Multi-Jurisdiction Valuation for a Pre-Revenue Shared Mobility Platform
Three entities, one valuation
Some engagements are straightforward. This was not one of them.
A shared mobility platform on a Transport-as-a-Service model was preparing to exercise a call option to acquire the remaining interest in its Middle Eastern subsidiary. That single decision triggered three simultaneous valuations: the Canadian parent, the 99.98%-owned subsidiary operating under local civil law tax rules, and the derivative instrument itself — the call option.
The model
Cash flows were projected to 2032 — not an arbitrary horizon, but the point at which the tax amortization benefit reaches stable rates and a terminal value can be responsibly applied. The TaaS revenue model was built around three customer segments with probabilistic site growth curves and ARPU schedules. Mid-year discounting was applied consistent with a year-end valuation date, requiring a leap-year adjustment.
The capex structure required particular attention. Management’s initial model reflected only growth capex — new assets added as the platform expanded. With a three-year useful life on the primary operating asset, sustaining capex had to be modelled separately: the cost of replacing assets as they cycled out, tracked in parallel with their associated revenues and costs so the forecast logic could be traced cleanly.
The Middle Eastern subsidiary ran under local civil law rules throughout: loss carryforwards expiring after three years with NOL utilization timing tracked explicitly, transport vehicle amortization on a straight-line basis under the applicable depreciation schedule. A separate WACC input set the country risk premium for the subsidiary independently from the parent.

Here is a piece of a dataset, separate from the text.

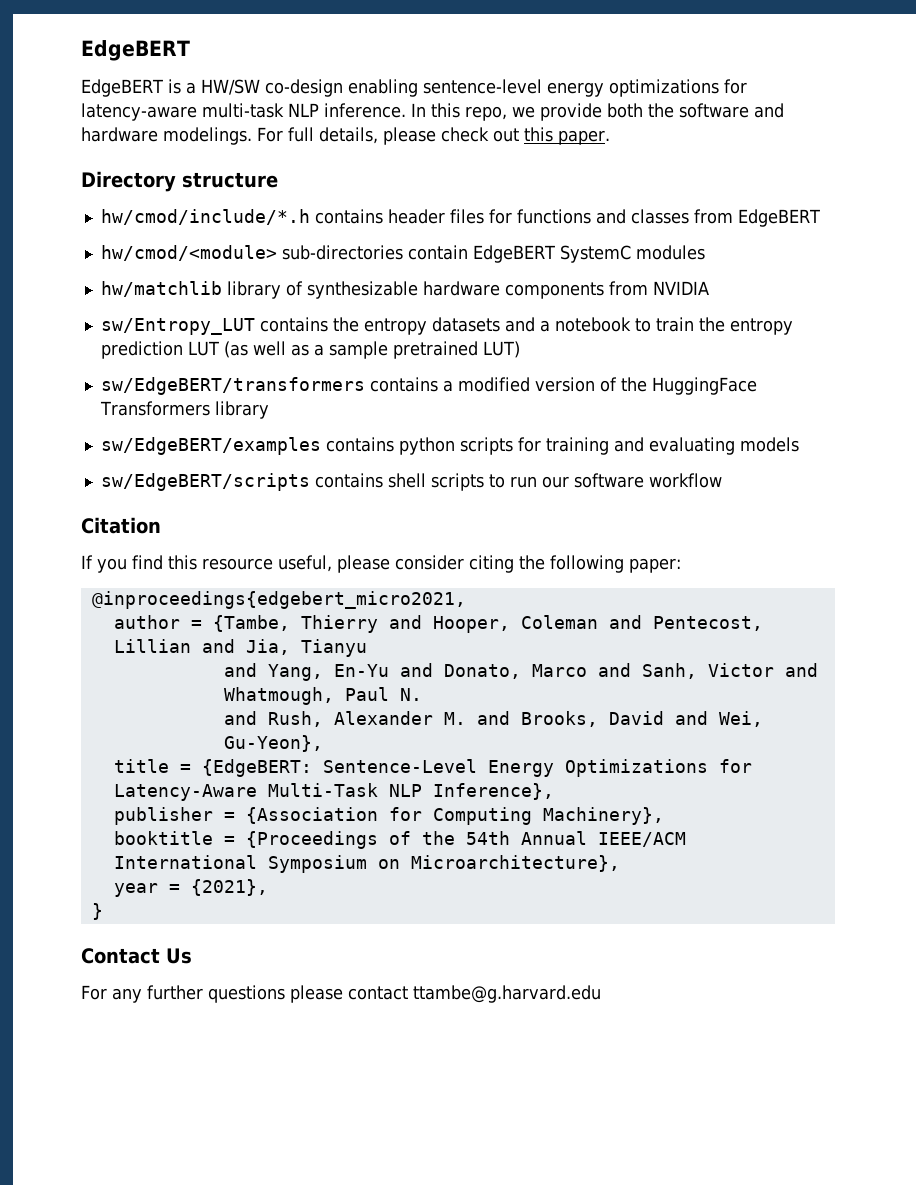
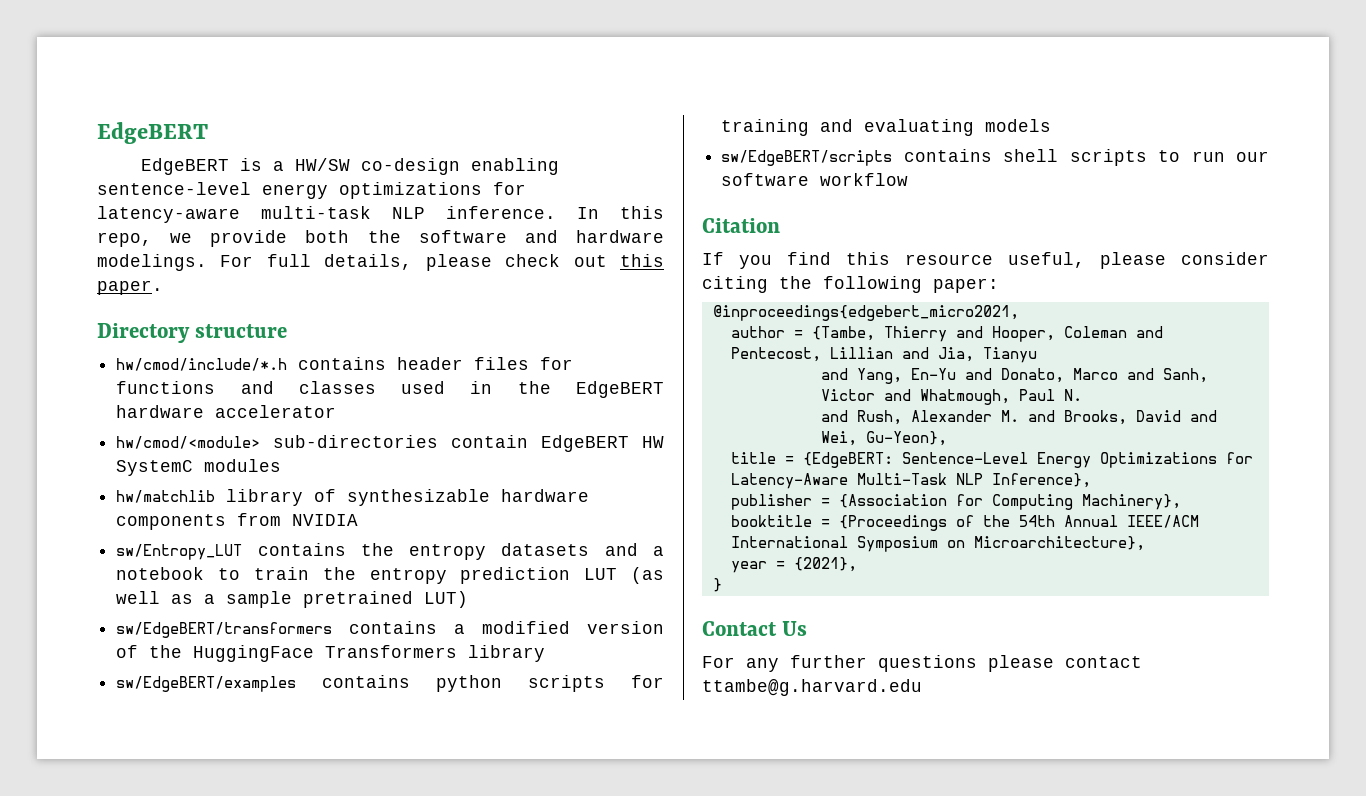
[693,209,820,227] from EdgeBERT -> [401,381,664,398] [116,405,337,418] used in the EdgeBERT hardware accelerator
(555, 254) none -> [642,436,664,448] HW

The ownership split — 99.98% of the subsidiary’s cash flows, 100% of the parent’s own — was built in with a flexible input so any future change to the ratio would flow through automatically. Engagements like this rarely end with a single use of the model.
Twenty-four questions
An independent senior CBV at a major Canadian accounting firm reviewed the work and issued 24 written questions. Each was answered. Some were corrections absorbed without debate. Most were positions already taken correctly — the documentation made them defensible, not just asserted. The reviewer accepted the model on the second pass.